## ABOUT THIS TASK
For the word "biopython", count the lines below that contain it. Give the number alone.

Items from a dataset
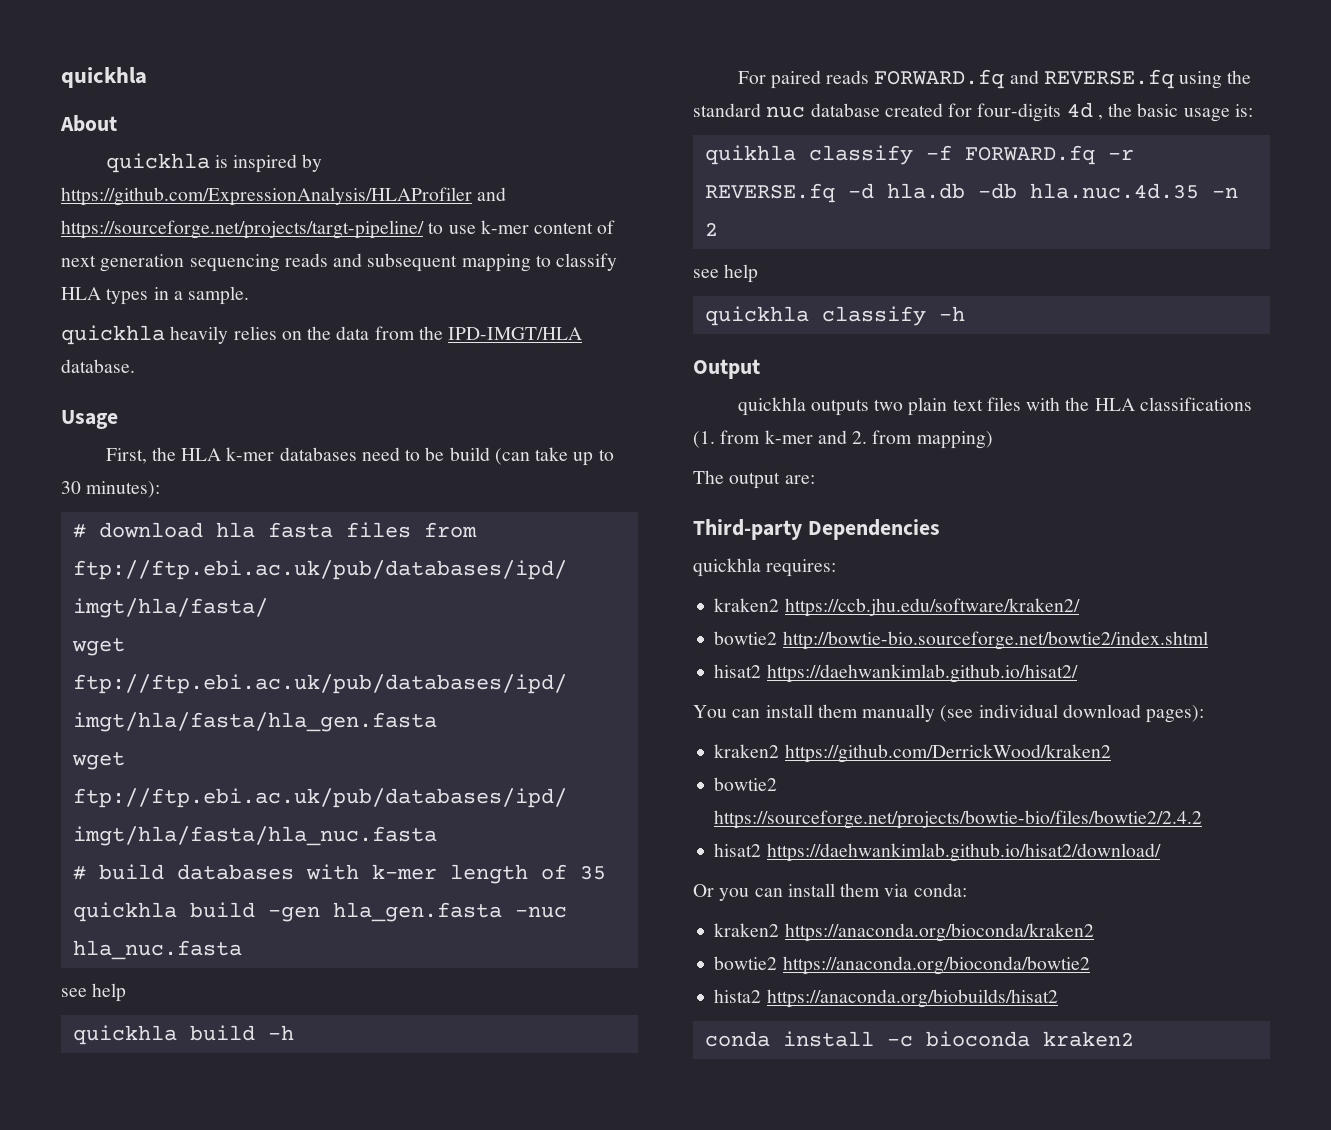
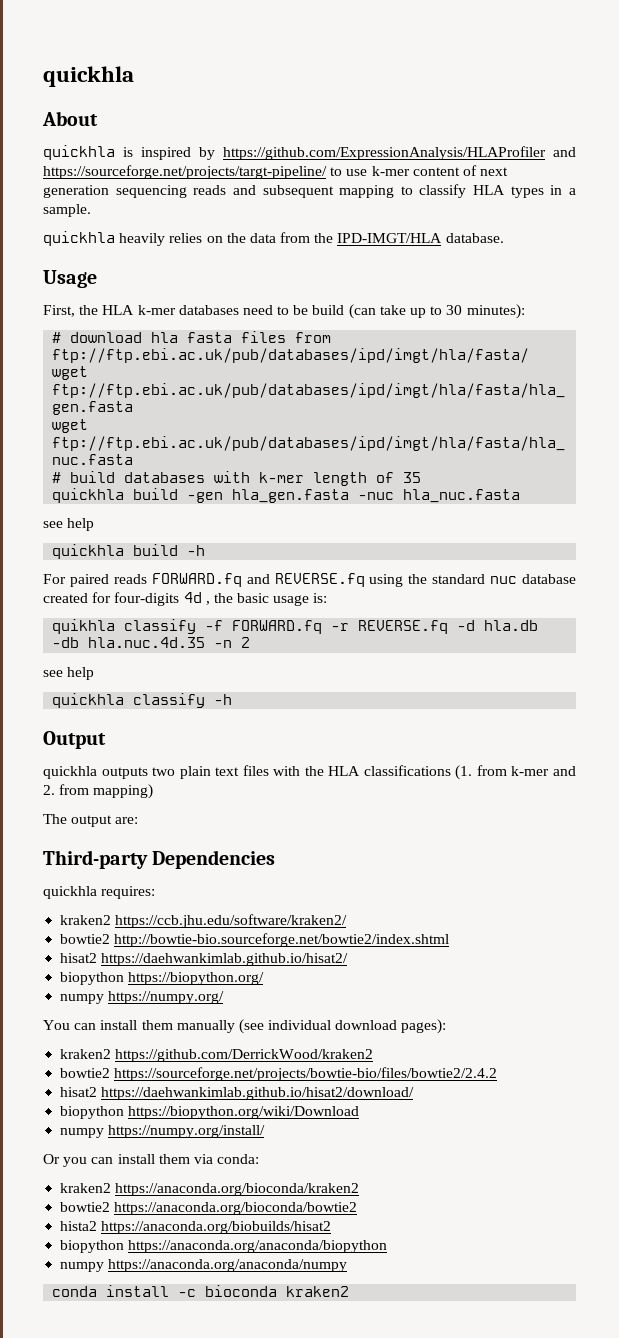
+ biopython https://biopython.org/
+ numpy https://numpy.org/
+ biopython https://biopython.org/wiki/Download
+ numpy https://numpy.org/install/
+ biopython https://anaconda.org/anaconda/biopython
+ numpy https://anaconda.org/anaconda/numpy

## RESPONSE TO THIS EXERCISE
3